Pensa-se que a língua espanhola, por sua raiz latina, é mais palatável aos ouvidos do falante nativo do português brasileiro. Há palavras que se assemelham lexicalmente, o que torna congruente o estudo da novel língua.

O presente trabalho tem por finalidade investigar, de maneira sucinta, o engajamento da língua espanhola e da sua literatura na cadeia de ensino brasileira, compreendendo a acessibilidade, e de que maneira se conforma e se harmoniza à necessidade crescente de cognição de uma nova língua num cenário cibernético e globalizado.

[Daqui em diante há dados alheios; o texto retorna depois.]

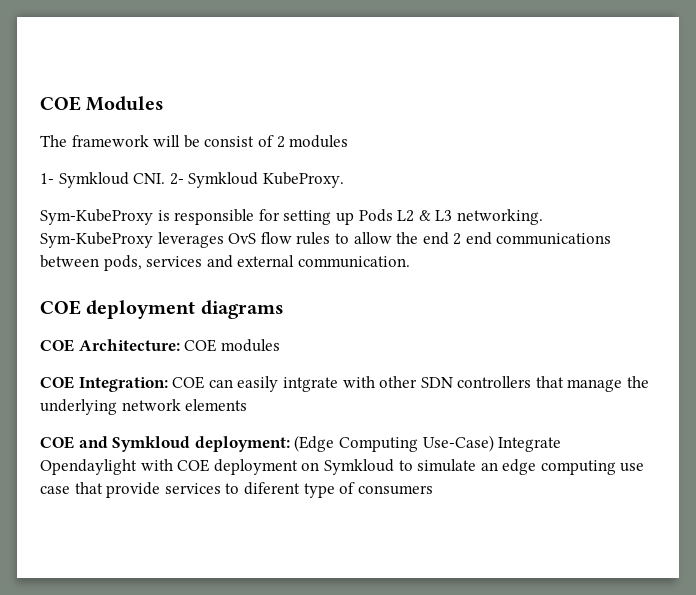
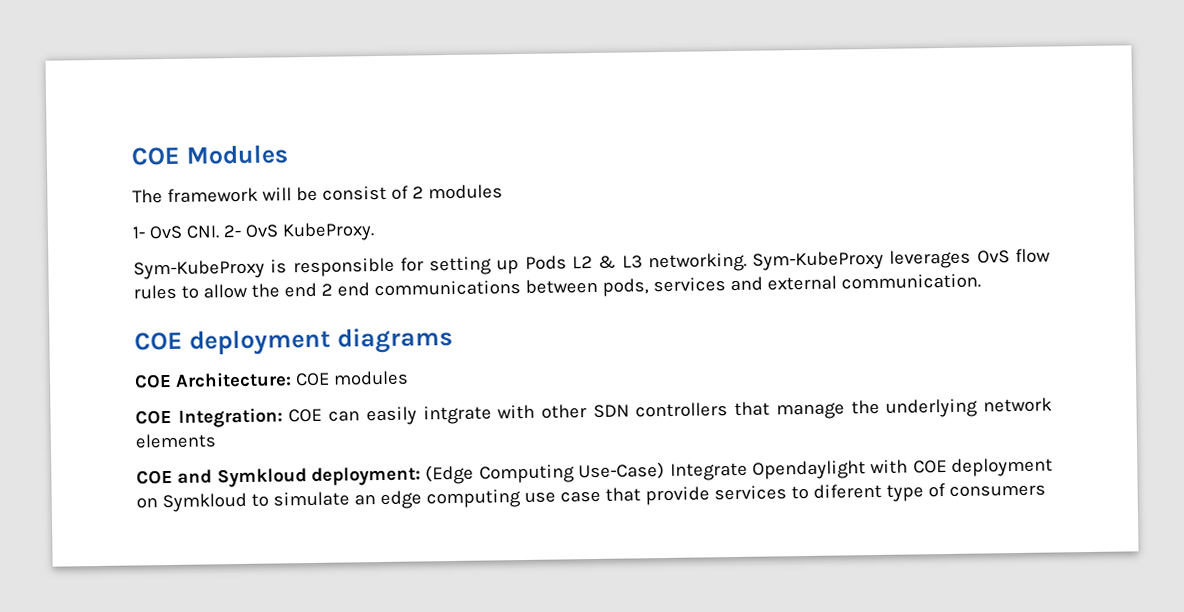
- 1- Symkloud CNI. 2- Symkloud KubeProxy.
+ 1- OvS CNI. 2- OvS KubeProxy.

Impende conjeturar que o estabelecimento de diretrizes para o ensino da língua espanhola e de sua literatura seja uma realidade cogente, com o peso de sua relevância global, para que cumpra a sua função social, e mais, para que possibilite o direito inalienável à literatura, ao fim e ao cabo.  

2. DESENVOLVIMENTO  

Há um passo importante na educação brasileira, definida pela Lei de Diretrizes e Bases da Educação – Lei n.º 9.394/1996 –, colocada em prática pela Base Nacional Comum Curricular, que estabelece, dentre outras coisas, a primazia do ensino de línguas estrangeiras, e o faz para o aperfeiçoamento do ensino, pela importância do desenvolvimento da cognição.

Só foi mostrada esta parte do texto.